At the same time, organisations are contending with acute talent shortages in niche domains, rising labour costs, and the urgent need to reskill at scale in response to rapid technological shifts. Leadership and management (22 per cent), AI and machine learning (16 per cent), and project management (15 per cent) are emerging as the most critical skills over the next five years.
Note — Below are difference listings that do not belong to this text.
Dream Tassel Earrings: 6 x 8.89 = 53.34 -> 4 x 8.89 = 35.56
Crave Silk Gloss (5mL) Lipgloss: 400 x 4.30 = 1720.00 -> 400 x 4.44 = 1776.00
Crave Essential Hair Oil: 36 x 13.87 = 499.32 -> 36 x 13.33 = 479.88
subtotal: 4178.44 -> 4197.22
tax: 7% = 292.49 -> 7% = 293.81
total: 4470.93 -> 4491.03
All of this is happening amid the rise of a multigenerational workforce, presenting both integration challenges and an opportunity to build more diverse, adaptive talent models.

 


Beyond mobility and compensation shifts, retention dynamics are being redefined by a broader employment value proposition rather than pay alone. Work-life balance (25 per cent) continues to be a leading retention driver, followed by professional development (23 per cent), brand reputation (16 per cent), manager quality and organisational culture (14 per cent), and benefits (13 per cent), signalling a clear shift towards holistic employment value.

 


This is further reflected in evolving work structures, with 43 per cent of professionals in hybrid roles, 35 per cent fully remote, and 22 per cent fully in-office, highlighting the ongoing recalibration between flexibility and operational needs. Even as AI is increasingly viewed as a growth enabler, apprehensions persist, with 65 per cent concerned that AI-led screening may unfairly exclude qualified candidates, 35–45 per cent anxious about automation reducing job opportunities, and 20 per cent wary of data handling and misuse, reinforcing the need for more transparent and responsible adoption of AI in talent practices.

 


From an employer perspective, retention is increasingly being addressed through structured growth and capability-building interventions. Personalised career development plans (23 per cent), technical upskilling and certifications (19 per cent), leadership development programmes (18 per cent), and access to learning platforms and online courses (16 per cent) are among the most preferred levers, alongside mentorship and coaching initiatives (10 per cent). However, despite strong intent, only 30–40 per cent of organisations surveyed report having formal, personalised career development pathways in place, indicating a gap between strategy and execution. On the DEI front, efforts are becoming more structured, with flexible work policies (46 per cent), pay equity reviews (39 per cent), diversity training programmes (38 per cent), transparent communication of DEI goals (31 per cent), and inclusive hiring practices (25 per cent) emerging as the most common focus areas, as organisations seek to institutionalise inclusion rather than treat it as a standalone initiative.